START RECORDS SHOWN
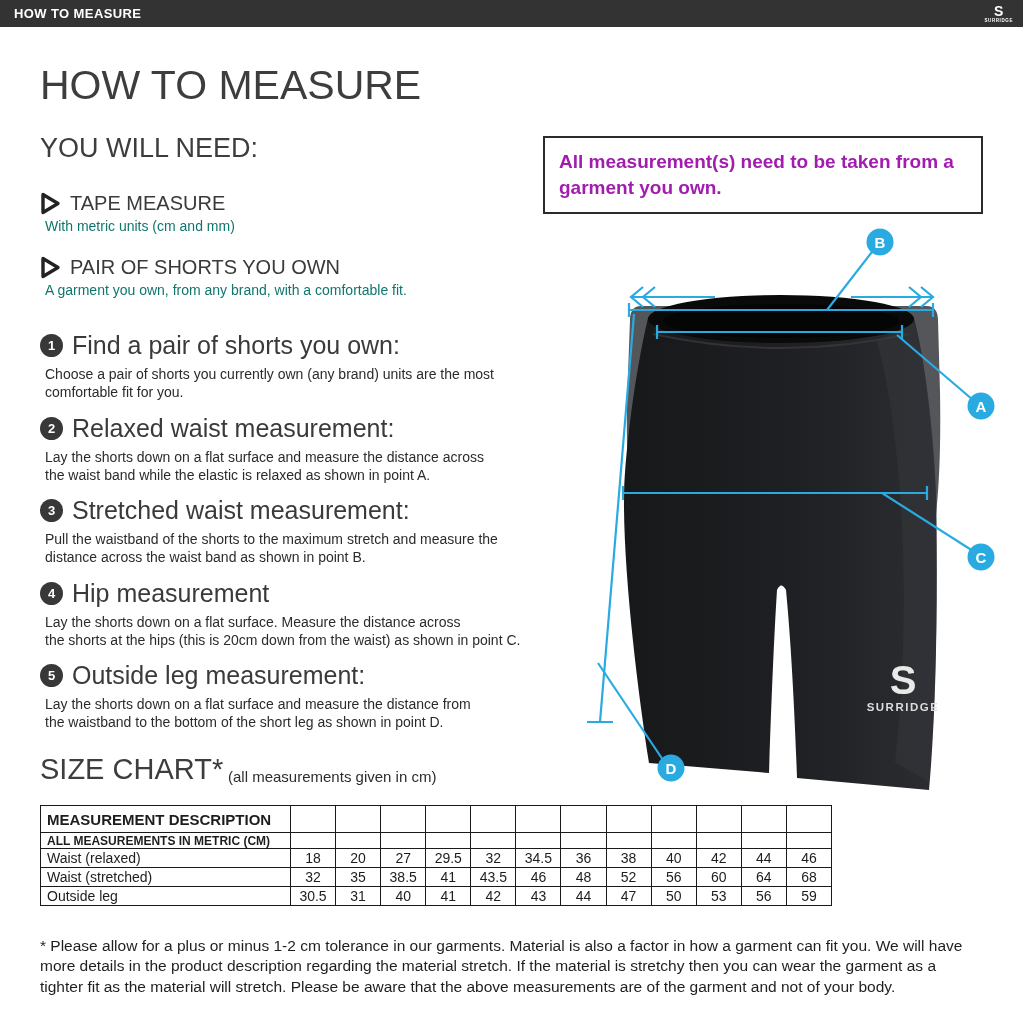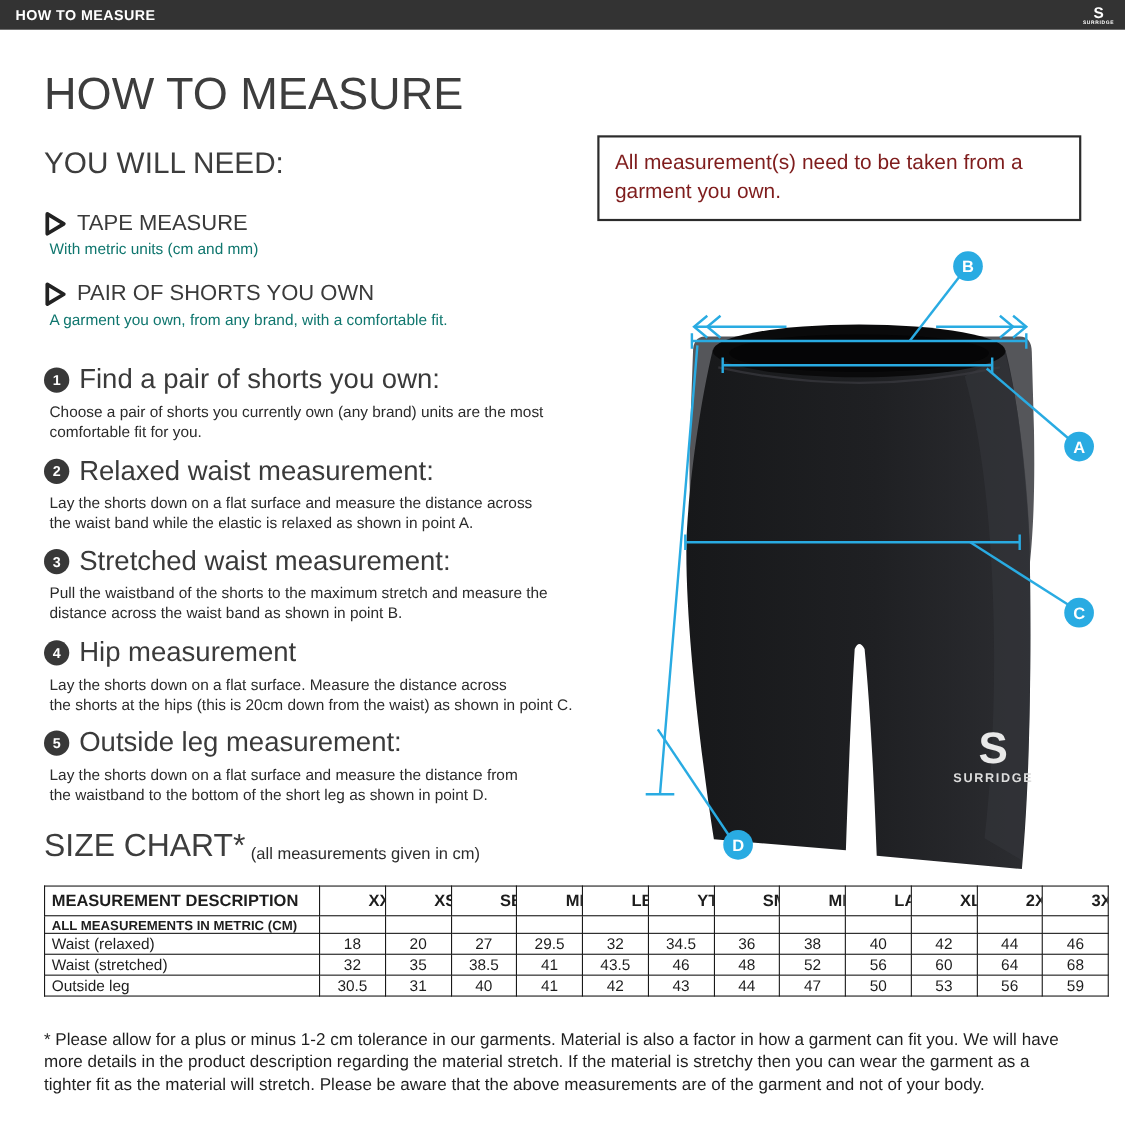--- a/index.html
+++ b/index.html
@@ -26,28 +26,28 @@
 
   
   .step{position:absolute;left:40px;width:510px;}
   .step-head{display:flex;align-items:center;gap:9px;}
   .step-num{width:23px;height:23px;border-radius:50%;background:#383838;color:#fff;
             font-size:13px;font-weight:bold;display:flex;align-items:center;justify-content:center;flex:0 0 23px;}
   .step-title{font-size:25px;color:#3a3a3a;}
   .step-body{font-size:14px;line-height:1.28;color:#2b2b2b;margin:6px 0 0 5px;white-space:pre-line;}
 
   
-  .note-box{position:absolute;left:543px;top:123px;width:408px;border:2px solid #2b2b2b;
-            padding:11px 14px;font-size:19px;font-weight:normal;color:#7f1d1d;line-height:1.38;white-space:pre-line;}
+  .note-box{position:absolute;left:543px;top:136px;width:408px;border:2px solid #2b2b2b;
+            padding:11px 14px;font-size:19px;font-weight:bold;color:#a21caf;line-height:1.38;white-space:pre-line;}
 
   
   .chart-head{position:absolute;left:40px;top:753px;font-size:29px;font-weight:400;color:#3d3d3d;}
   .chart-sub{position:absolute;left:228px;top:768px;font-size:15px;color:#2d2d2d;}
 
-  table.size{position:absolute;left:40px;top:805px;width:968px;border-collapse:collapse;table-layout:fixed;}
+  table.size{position:absolute;left:40px;top:805px;width:792px;border-collapse:collapse;table-layout:fixed;}
   table.size th, table.size td{border:1.5px solid #1a1a1a;padding:0 4px;overflow:hidden;white-space:nowrap;}
   table.size .hdr th{font-size:15px;font-weight:bold;height:26px;text-align:center;color:#1d1d1d;padding-left:44px;}
   table.size .hdr th.desc{text-align:left;padding-left:6px;}
   table.size .metric td{font-size:12px;font-weight:bold;height:15px;text-align:left;padding-left:6px;color:#1d1d1d;}
   table.size .data td{font-size:14px;height:18px;text-align:center;color:#1d1d1d;}
   table.size .data td.lbl{text-align:left;padding-left:6px;}
 
   .footnote{position:absolute;left:40px;top:936px;width:975px;font-size:15.5px;line-height:1.32;
             color:#1f1f1f;white-space:pre-line;}
 

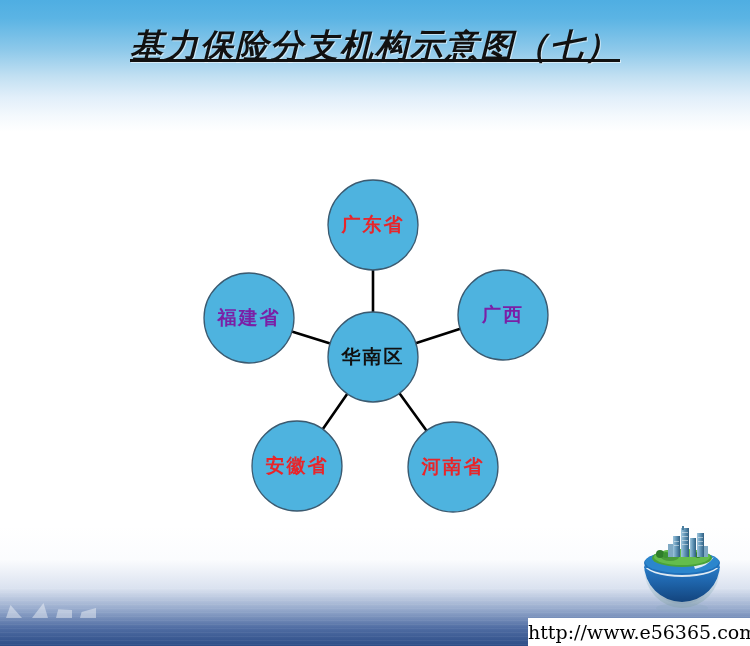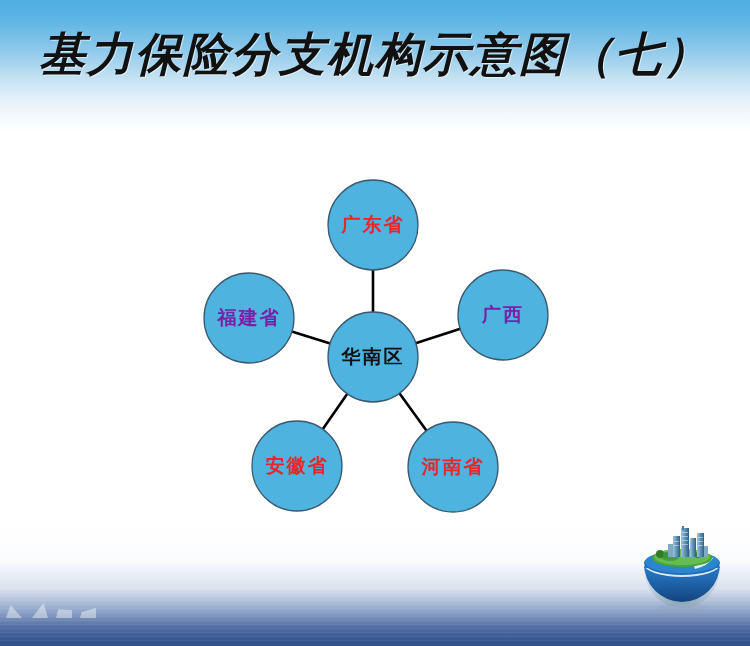--- a/index.html
+++ b/index.html
@@ -78,27 +78,28 @@
   .sail.s4 { left: 80px; clip-path: polygon(0% 100%, 100% 100%, 100% 10%, 10% 45%); height: 11px; }
 
   
   .title {
     position: absolute;
     left: 0;
     top: 24px;
     width: 750px;
     text-align: center;
     font-family: "DejaVu Serif", "Liberation Serif", serif;
-    font-size: 46px;
+    font-size: 33px;
     font-weight: bold;
     font-style: italic;
     letter-spacing: 2px;
     color: #111111;
     white-space: nowrap;
     text-shadow: 1px 1px 0 rgba(255,255,255,0.55);
+    text-decoration: underline;
   }
 
   
   .diagram {
     position: absolute;
     left: 0; top: 0;
     width: 750px;
     height: 562px;
   }
   .diagram svg { display: block; }
@@ -253,14 +254,15 @@
         <rect x="62" y="17" width="5" height="1"></rect>
         <rect x="62" y="21" width="5" height="1"></rect>
         <rect x="38" y="17" width="5" height="1"></rect>
         <rect x="38" y="21" width="5" height="1"></rect>
       </g>
 
       <ellipse cx="46" cy="84" rx="26" ry="5" fill="#8fa8c4" opacity="0.35"></ellipse>
     </svg>
   </div>
 
+  <div class="url-watermark">http://www.e56365.com</div>
 
 </div>
 
 </body></html>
END RECORDS SHOWN
• [TASK STATEMENT]: Copy each line of the records that contains the word "space".

• [RESPONSE TO THE TASK]:
   .step-body{font-size:14px;line-height:1.28;color:#2b2b2b;margin:6px 0 0 5px;white-space:pre-line;}
-            padding:11px 14px;font-size:19px;font-weight:normal;color:#7f1d1d;line-height:1.38;white-space:pre-line;}
+            padding:11px 14px;font-size:19px;font-weight:bold;color:#a21caf;line-height:1.38;white-space:pre-line;}
   table.size th, table.size td{border:1.5px solid #1a1a1a;padding:0 4px;overflow:hidden;white-space:nowrap;}
             color:#1f1f1f;white-space:pre-line;}
     white-space: nowrap;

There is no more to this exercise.